22
Confident and Brash and Defiant
June brings up the expression “a reason, a season, or a lifetime” in their last therapy session before Christmas, and Nanette says, “Booker quotes that in The Bubblegum Reaper. ‘People enter our lives for a reason, a season, or a lifetime.’ ”
“I know, but he didn’t coin the phrase. It’s a cliché,” June says. “And sayings become clichés mostly because they are true. People tend to repeat what they feel is real—authentic.”
“Will Nanette ever find a lifetime person?”
“Maybe,” June says. “We all hope for that.”
“Do you have one?”
“Thought I did once,” June says. “Ended in divorce a few years ago.”
“So love didn’t win in the end.”
“Love is still out there doing her thing. I’m not dead yet, after all. And neither are you.”
“You just used the pronoun her. Do you think love is a woman?” Nanette asks.
“What do you think?”
“Never thought about it before.”
“I tend to think of love as a woman. The male version—Cupid, for instance—always seems so dumb to me. Shooting arrows like love is a weapon. Although Pat Benatar is a woman and she sang ‘Love Is a Battlefield,’ so maybe that theory is stupid. Because I love Pat Benatar.”
“Who’s Pat Benatar?”
“You just managed to make me feel extremely old, Nanette. Look her up on iTunes. You’ll like her.”
“Okay. But Nanette can’t stop talking in third person. People don’t like when she does this. She thinks this is why it is so pleasing to her. Maybe another rebel tendency?”
“Ah, you’ll eventually stop talking in third person, Nanette. Feel free to do so at any time. You’ve made great progress. And I think the experiment is officially a success now.”
“Why? How can you tell?”
“You curse at me less, for one thing. Your parents say you are pleasant with them. You seem far less anxious. You’ve made up with Booker. You have a positive relationship with Oliver. And you no longer call me ‘the rapist,’ which I appreciate more than I should, considering that I’m supposed to be neutral and objective with my patients.”
“What will Nanette do next year? What will she do after high school?”
“Whatever she wants to do.”
“What if she has no idea what she wants?”
“Well, then she’s lucky, because she is young. There I go making references to Pat Benatar songs again. ‘Love Is a Battlefield.’ Anyway, hardly anybody knows what he or she wants when they are young. You’re just being honest about it, maybe.”
Nanette says she wonders if she’s over Alex because she doesn’t think about him much anymore.
“And yet you just brought him up when we were talking about your future. That seems significant to me.”
“How so?”
“You tell me.”
But Nanette cannot. She realizes that she made some sort of unconscious connection between Alex and the subject of the future, but he hasn’t been in contact even once since he was sent away to reform school, which is perhaps even more unforgivable than the violence he unleashed. She had written a letter but never sent it because she had no address and didn’t know who would read her words if she just sent them addressed generically to the reform school.
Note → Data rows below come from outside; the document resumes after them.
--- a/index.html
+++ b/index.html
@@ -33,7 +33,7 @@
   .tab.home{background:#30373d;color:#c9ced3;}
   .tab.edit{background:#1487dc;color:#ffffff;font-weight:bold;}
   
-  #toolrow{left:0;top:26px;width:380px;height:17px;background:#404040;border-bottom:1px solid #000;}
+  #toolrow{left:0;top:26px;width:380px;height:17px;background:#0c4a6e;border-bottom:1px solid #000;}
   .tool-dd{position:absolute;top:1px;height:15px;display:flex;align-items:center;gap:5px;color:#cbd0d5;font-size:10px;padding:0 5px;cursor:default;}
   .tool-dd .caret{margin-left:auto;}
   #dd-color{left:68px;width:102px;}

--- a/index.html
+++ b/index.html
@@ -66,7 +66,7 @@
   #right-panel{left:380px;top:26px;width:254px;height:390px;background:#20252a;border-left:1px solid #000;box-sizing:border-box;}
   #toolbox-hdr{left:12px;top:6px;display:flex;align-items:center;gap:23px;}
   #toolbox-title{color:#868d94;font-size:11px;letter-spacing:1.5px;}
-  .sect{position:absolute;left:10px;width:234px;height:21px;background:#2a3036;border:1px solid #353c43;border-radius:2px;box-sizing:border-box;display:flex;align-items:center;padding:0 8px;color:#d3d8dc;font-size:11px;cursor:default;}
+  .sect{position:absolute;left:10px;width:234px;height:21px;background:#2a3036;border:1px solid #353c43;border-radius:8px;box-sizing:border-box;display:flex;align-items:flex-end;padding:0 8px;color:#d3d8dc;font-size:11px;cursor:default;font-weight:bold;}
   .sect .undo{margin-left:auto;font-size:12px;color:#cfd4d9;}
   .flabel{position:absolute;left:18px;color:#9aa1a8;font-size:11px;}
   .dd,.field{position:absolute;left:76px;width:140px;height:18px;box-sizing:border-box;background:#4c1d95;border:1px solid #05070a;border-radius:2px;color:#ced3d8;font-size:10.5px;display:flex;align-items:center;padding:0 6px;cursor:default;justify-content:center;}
June says, “It’s okay to love people who aren’t perfect. People who still have work to do on themselves.”
Nanette nods, but she’s not sure she agrees as she watches the snow fall lightly outside the therapy room window.
“Wrigley at the end of the book, when he’s just floating on the water’s surface—when he says he understands Unproductive Ted and vows to quit once and for all. Do you ever feel like that?” Nanette asks.
“Of course,” June says.
“What keeps you going?”
“My work—helping people. I’ve always wanted to go to Japan, too, which I haven’t done just yet but will. Also, ice cream.”
“Ice cream?”
“I really love ice cream. Especially coffee ice cream with chocolate jimmies.”
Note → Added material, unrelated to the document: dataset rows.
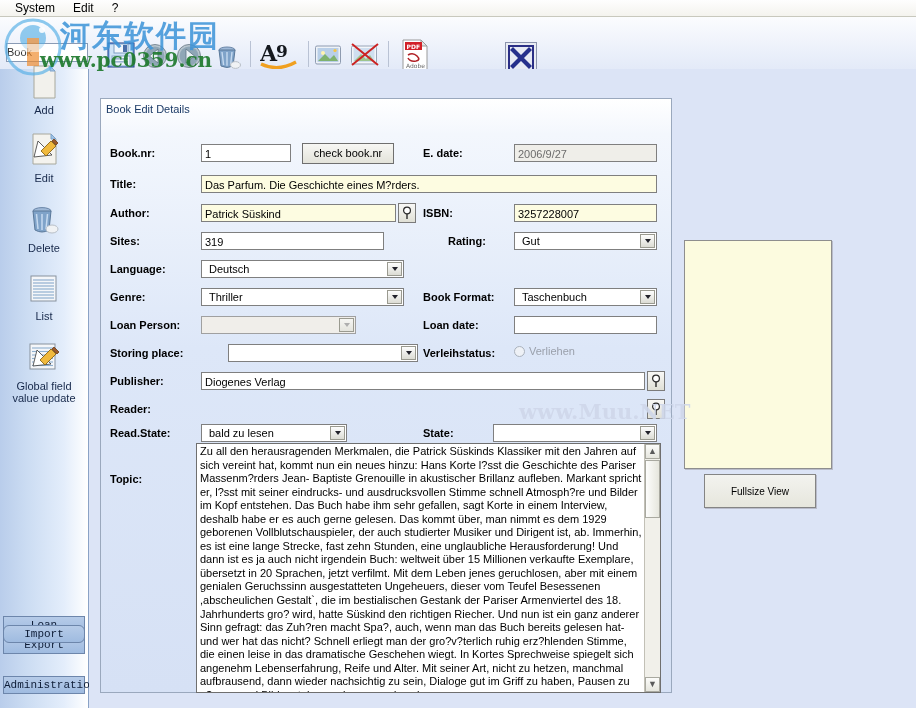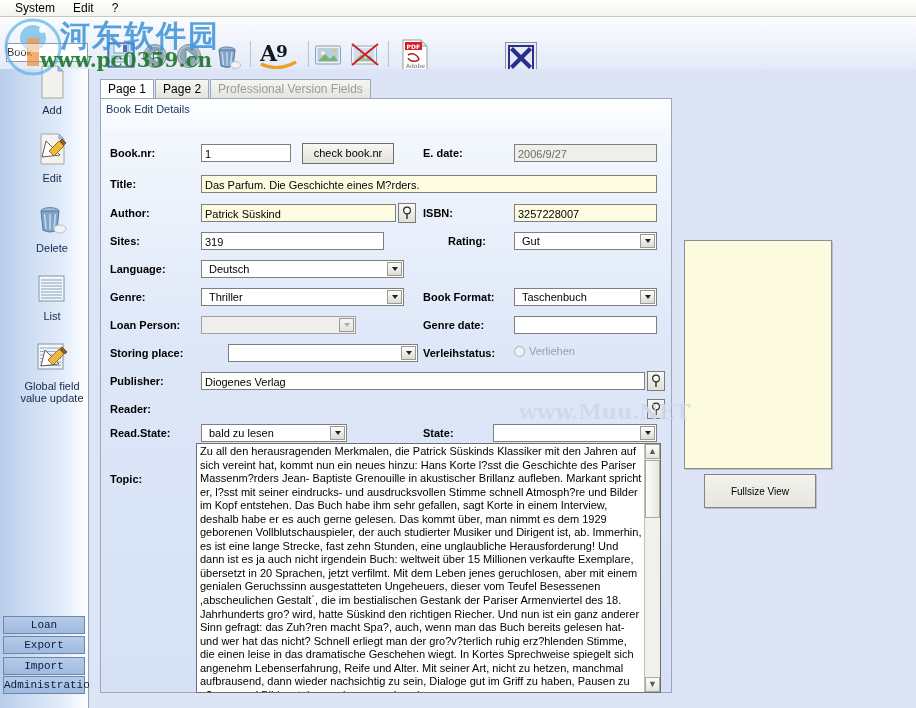--- a/index.html
+++ b/index.html
@@ -404,17 +404,6 @@
 
   <div id="client">
 
-    <div id="tabstrip">
-      <div class="tab active">
-        <span>Page 1</span>
-      </div>
-      <div class="tab">
-        <span>Page 2</span>
-      </div>
-      <div class="tab disabled">
-        <span>Professional Version Fields</span>
-      </div>
-    </div>
 
     <div id="formpanel">
       <div id="group-caption">Book Edit Details</div>

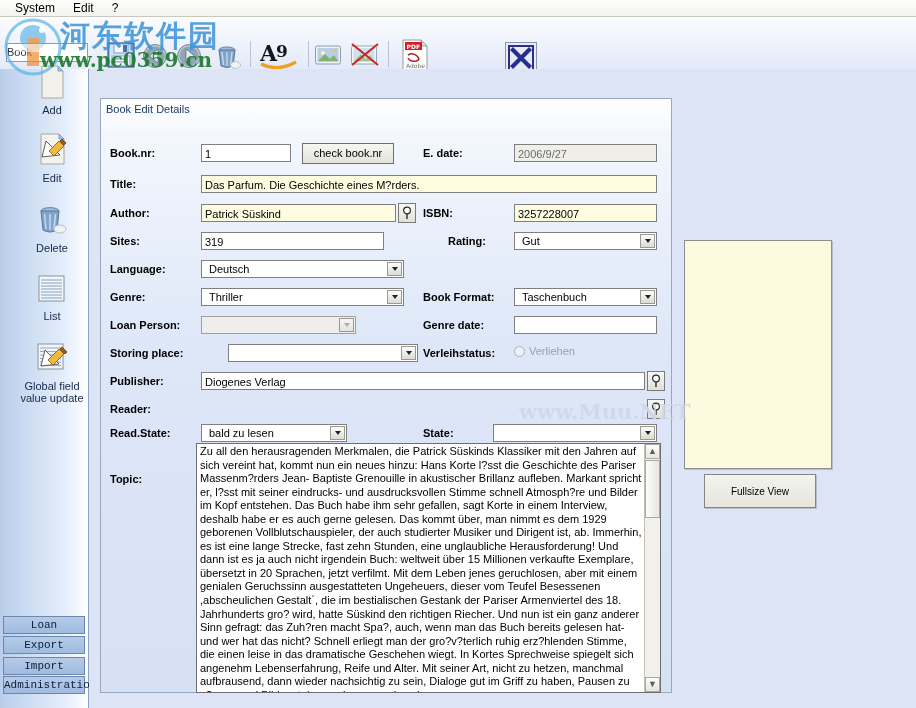--- a/index.html
+++ b/index.html
@@ -48,7 +48,7 @@
     border-right:1px solid #8aa2c6;
   }
   .side-item {
-    position:absolute; left:0; width:88px; text-align:center; cursor:default;padding-left:8px;
+    position:absolute; left:0; width:88px; text-align:center; cursor:default;
   }
   .side-item .ico { display:block; margin:0 auto 3px auto; }
   .side-item .lbl { display:block; font-size:11px; color:#16284a; line-height:12px; }

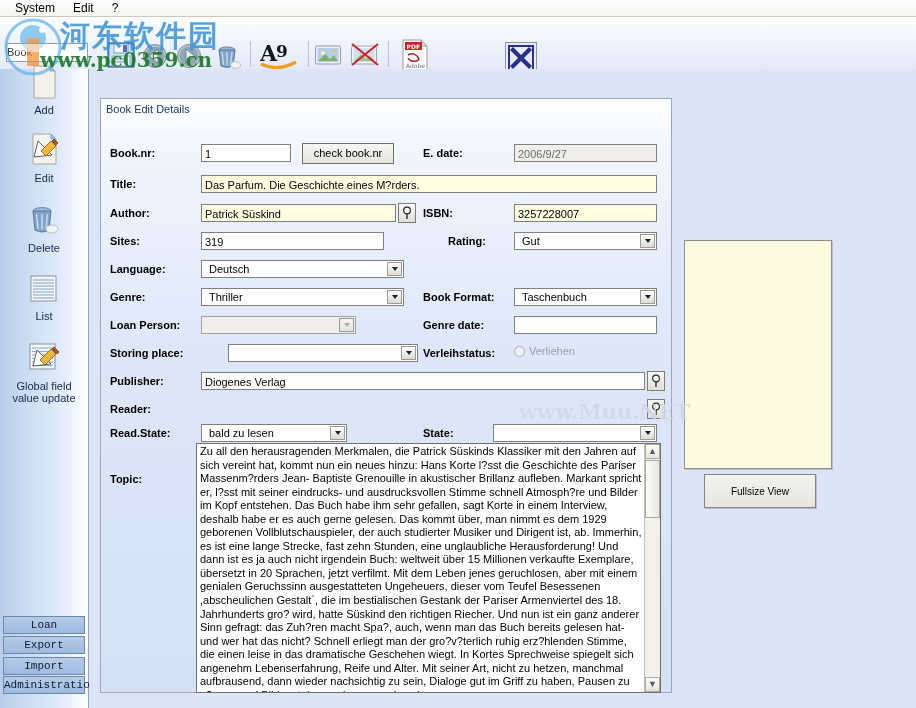--- a/index.html
+++ b/index.html
@@ -470,7 +470,7 @@
             <i class="caret"></i>
           </span>
       </div>
-      <div class="f-label" style="left:322px; top:220px;">Genre date:</div>
+      <div class="f-label" style="left:322px; top:220px;">Loan date:</div>
       <input class="f-input" style="left: 413px; top: 217px; width: 143px;" value="">
 
       <div class="f-label" style="left:9px; top:248px;">Storing place:</div>

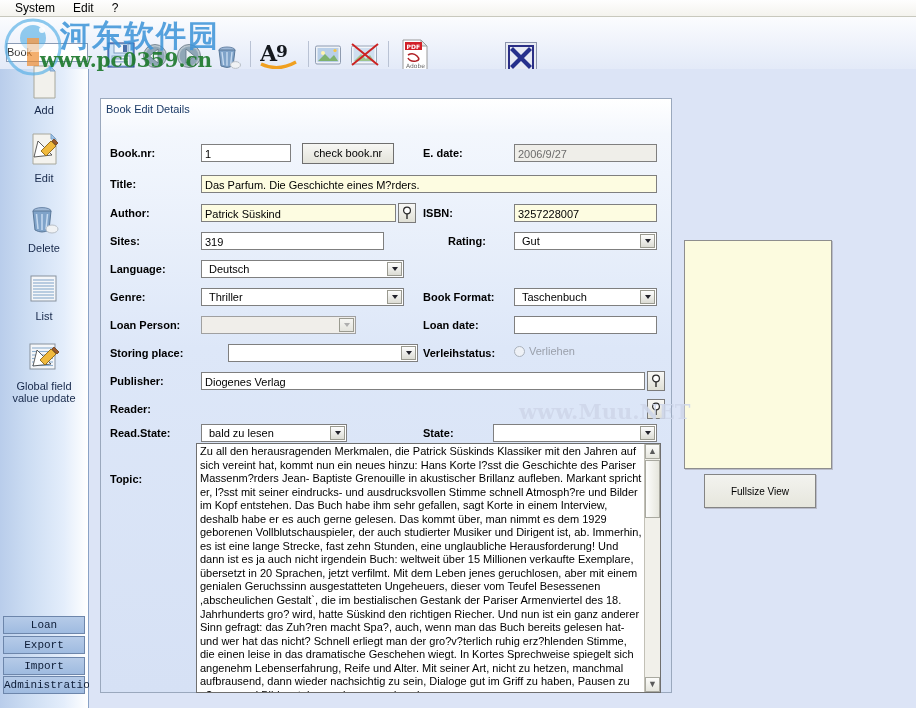--- a/index.html
+++ b/index.html
@@ -394,7 +394,7 @@
     <div class="side-btn" style="top:567px;">
       <span>Export</span>
     </div>
-    <div class="side-btn" style="top:588px;">
+    <div class="side-btn" style="top:556px;border-radius:6px;">
       <span>Import</span>
     </div>
     <div class="side-btn" style="top:607px;">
Nanette doesn’t know what she wants or loves, so she remains quiet.
June says, “I didn’t know I wanted to go to Japan when I was your age. I didn’t know I wanted to be a therapist, either. I thought I was going to be a surgeon, mostly because my father was a surgeon. You pick up goals and hopes along the way. Don’t worry, there are more in your future. You’ll see. And you will change. Change can be good. Caterpillar to butterfly.”
Nanette wonders why her parents have to pay three hundred dollars an hour for her to hear such reassuring positive words, even if they are clichés.
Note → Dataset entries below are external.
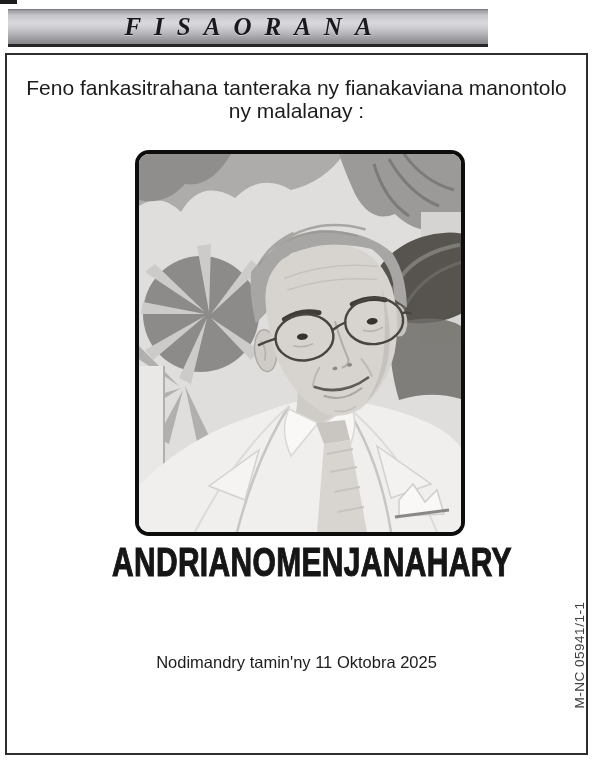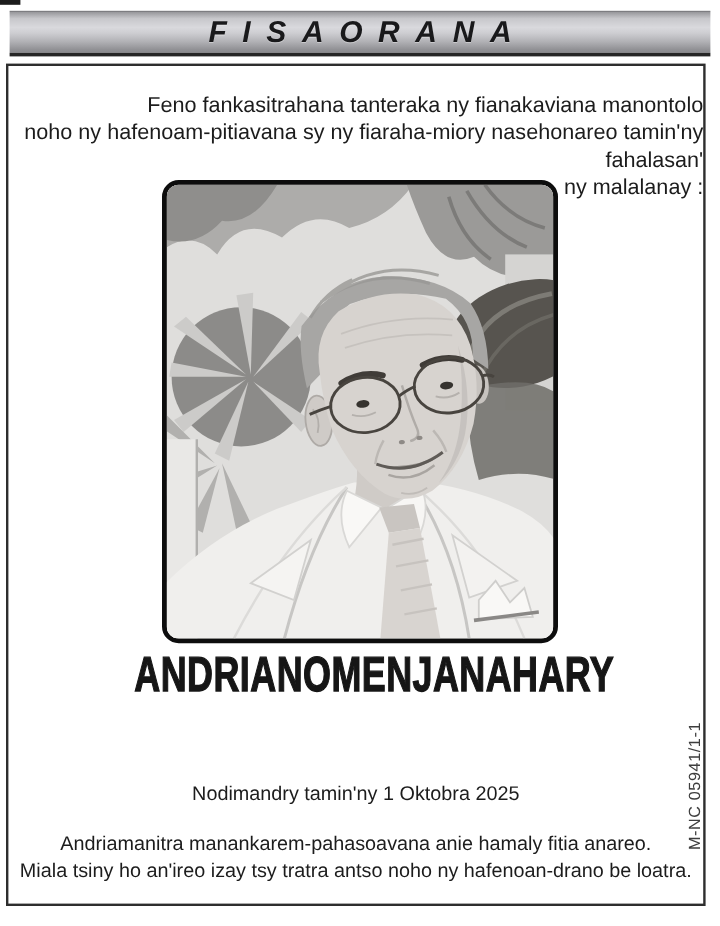--- a/index.html
+++ b/index.html
@@ -15,11 +15,11 @@
   .corner-mark { position:absolute; left:0; top:0; width:17px; height:4px; background:#1c1c1c; }
 
   .banner {
-    position:absolute; left:8px; top:9px; width:584px; height:38px;
+    position:absolute; left:8px; top:9px; width:480px; height:38px;
     background:linear-gradient(180deg,#97979b 0%,#c7c7cb 16%,#d9d9dd 38%,#cdcdd1 52%,#b2b2b6 72%,#919195 92%,#89898d 100%);
     border-top:1px solid #7d7d81;
     border-bottom:3px solid #262626;
-    display:flex; align-items:center; justify-content:center;
+    display:flex; align-items:center; justify-content:center;font-family:Liberation Serif, serif;
   }
   .banner-title {
     font-weight:bold; font-style:italic; font-size:25px; color:#19191b;

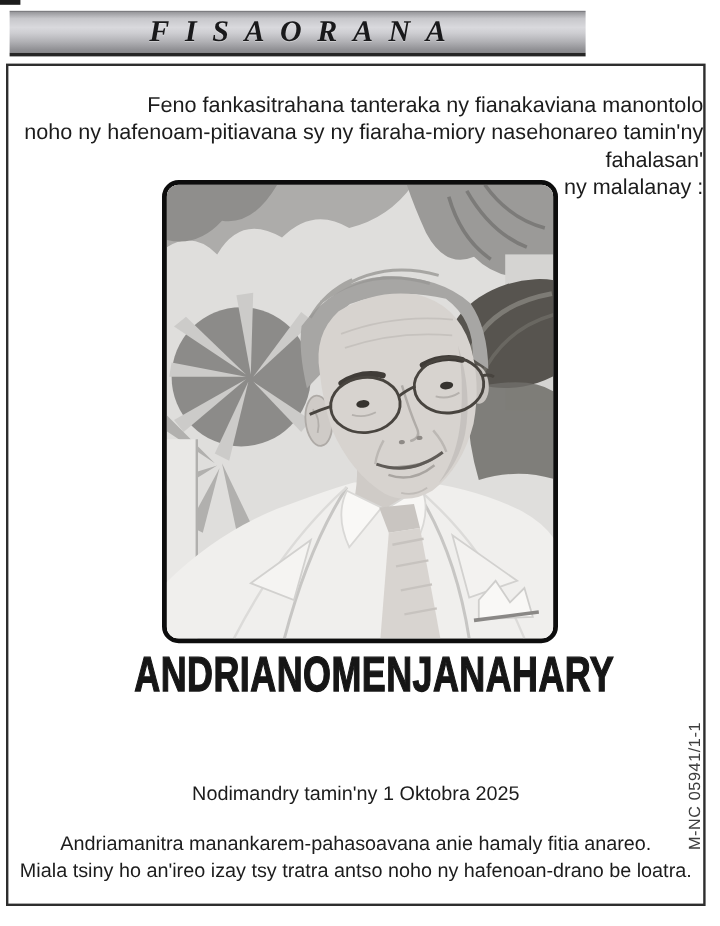--- a/index.html
+++ b/index.html
@@ -32,8 +32,8 @@
     border:2px solid var(--border,#2e2e2e); background:#ffffff;
   }
 
-  .intro { position:absolute; left:0; top:21px; width:100%; text-align:right;
-           font-size:18px; line-height:23px; color:#1c1c1c; }
+  .intro { position:absolute; left:0; top:21px; width:100%; text-align:center;
+           font-size:21px; line-height:23px; color:#1c1c1c; }
 
   .photo-frame {
     position:absolute; left:128px; top:95px; width:330px; height:386px;

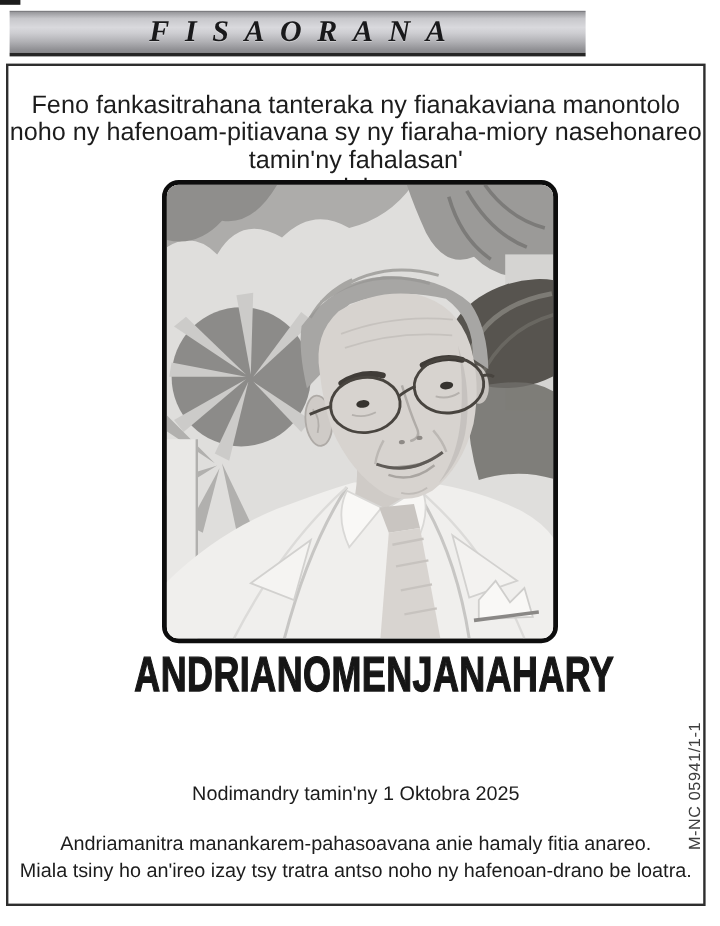--- a/index.html
+++ b/index.html
@@ -82,7 +82,6 @@
 
     <div class="intro">
       <div>Feno fankasitrahana tanteraka ny fianakaviana manontolo</div>
-      <div>noho ny hafenoam-pitiavana sy ny fiaraha-miory nasehonareo tamin'ny fahalasan'</div>
       <div>ny malalanay :</div>
     </div>
 

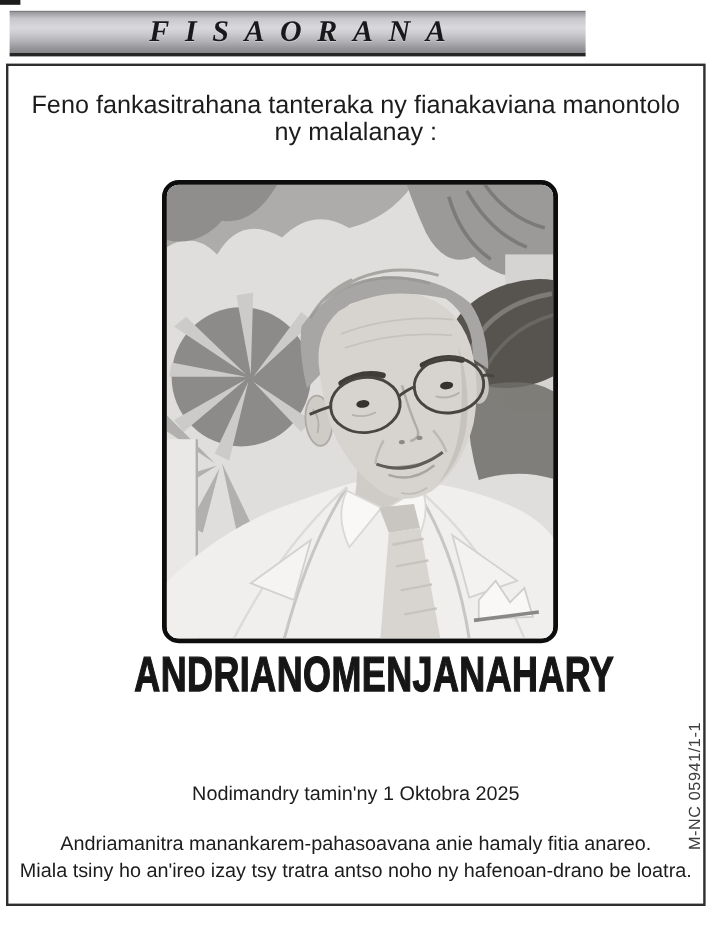--- a/index.html
+++ b/index.html
@@ -182,7 +182,7 @@
       <span>ANDRIANOMENJANAHARY</span>
     </div>
 
-    <div class="date-line">Nodimandry tamin'ny 1 Oktobra 2025</div>
+    <div class="date-line">Nodimandry tamin'ny 11 Oktobra 2025</div>
 
     <div class="closing">
       <div>Andriamanitra manankarem-pahasoavana anie hamaly fitia anareo.</div>

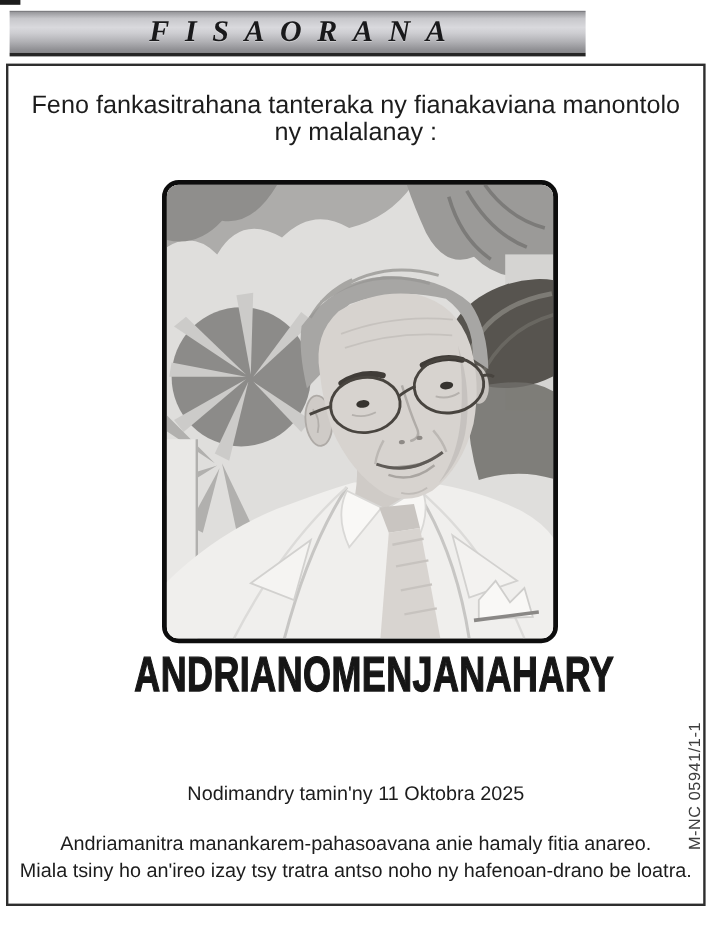--- a/index.html
+++ b/index.html
@@ -184,10 +184,6 @@
 
     <div class="date-line">Nodimandry tamin'ny 11 Oktobra 2025</div>
 
-    <div class="closing">
-      <div>Andriamanitra manankarem-pahasoavana anie hamaly fitia anareo.</div>
-      <div>Miala tsiny ho an'ireo izay tsy tratra antso noho ny hafenoan-drano be loatra.</div>
-    </div>
 
   </div>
Why doesn’t anyone at her school say things like this?
She fears that June is paid to lie—or say what everyone else cannot.
Nonetheless, Nanette likes June.
She really does.
Later that night, June sends Nanette an e-mail with a link to a YouTube video. It’s Pat Benatar performing the song “Invincible” live. In the video, Pat Benatar is confident and brash and defiant and encourages Nanette to take control of her life. Watching Pat Benatar sing and move is empowering, and Nanette can see why June loves this performer. Nanette pictures June singing “Invincible” in the mirror all through her divorce, trying to channel Pat Benatar’s swagger.
Nanette watches the video several times and then downloads Pat Benatar’s Greatest Hits.